When it comes to treating a migraine Botox or plastic surgery may be two surprising alternatives.  Such unexpected opportunities often happen in medicine.  Viagra is just one example — the treatment for erectile dysfunction is now used to effectively treat pulmonary hypertension. In October 2010 the U.S. Food and Drug Administration approved the use of Botox (botulinum toxin A derived from bacteria) as a migraine treatment for adult patients.

To treat a chronic migraine, Botox injections are given approximately every 12 weeks. The toxin is injected into suspected trigger points located in the forehead or other areas. By temporarily paralyzing the muscles, it has been shown to diminish migraine pain in some patients. The most common adverse reactions reported following the migraine Botox treatment are neck pain and common headaches.

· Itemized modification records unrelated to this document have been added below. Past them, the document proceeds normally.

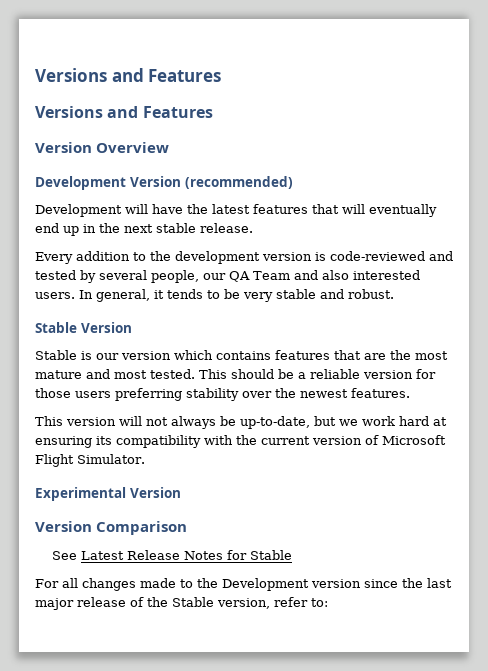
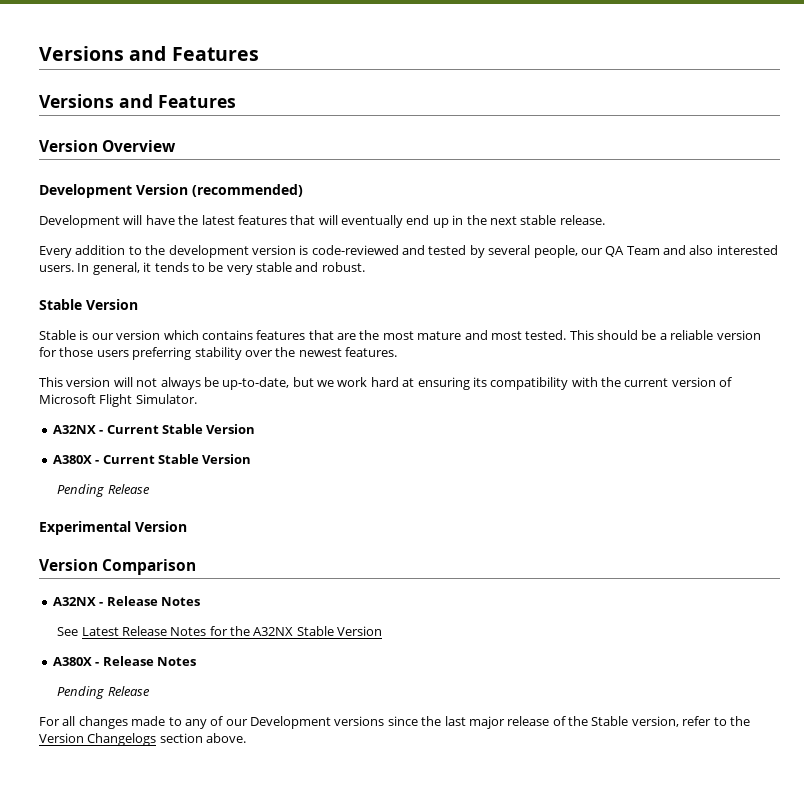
+ A32NX - Current Stable Version
+ A380X - Current Stable Version
+ Pending Release
+ A32NX - Release Notes
- See Latest Release Notes for Stable
+ See Latest Release Notes for the A32NX Stable Version
+ A380X - Release Notes
+ Pending Release
- For all changes made to the Development version since the last major release of the Stable version, refer to:
+ For all changes made to any of our Development versions since the last major release of the Stable version, refer to the Version Changelogs section above.

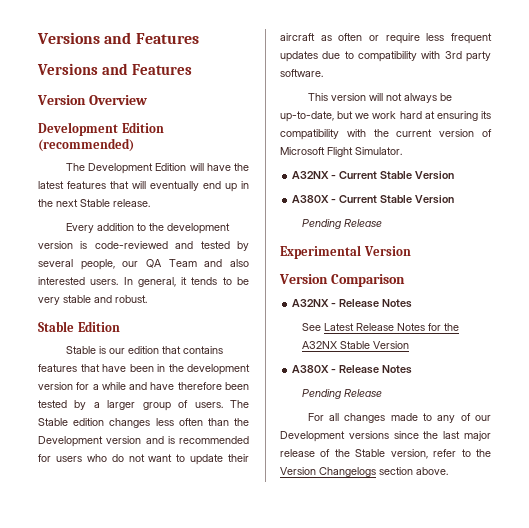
- Development Version (recommended)
+ Development Edition (recommended)
- Development will have the latest features that will eventually end up in the next stable release.
+ The Development Edition will have the latest features that will eventually end up in the next Stable release.
  In general, it tends to be very stable and robust.
- Stable Version
+ Stable Edition
- Stable is our version which contains features that are the most mature and most tested. This should be a reliable version for those users preferring stability over the newest features.
+ Stable is our edition that contains features that have been in the development version for a while and have therefore been tested by a larger group of users. The Stable edition changes less often than the Development version and is recommended for users who do not want to update their aircraft as often or require less frequent updates due to compatibility with 3rd party software.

For patients looking for a more permanent solution, migraine plastic surgery might be an alternative.  In this variation of a brow lift to treat a migraine Botox is first injected into suspected trigger points in the patient’s forehead, temple or back of the head. The surgeon and patient then wait to see if migraine pain is kept at bay. The Botox procedure is repeated until the trigger points are correctly identified. Once the trigger points have been identified, the plastic surgeon then removes the problematic nerves.  Some potential risks include infection or reduction in facial movement.

If you are looking for a long-term solution from chronic pain, migraine plastic surgery is not the only option.  Another long-lasting, drug-free solution is the Omega™ migraine procedure.  Unlike plastic surgery, it is adjustable and reversible.

When considering which migraine treatment may be best for you — whether it is treating your migraine with Botox or a surgical procedure, make sure you consult a board-certified specialist in interventional pain management.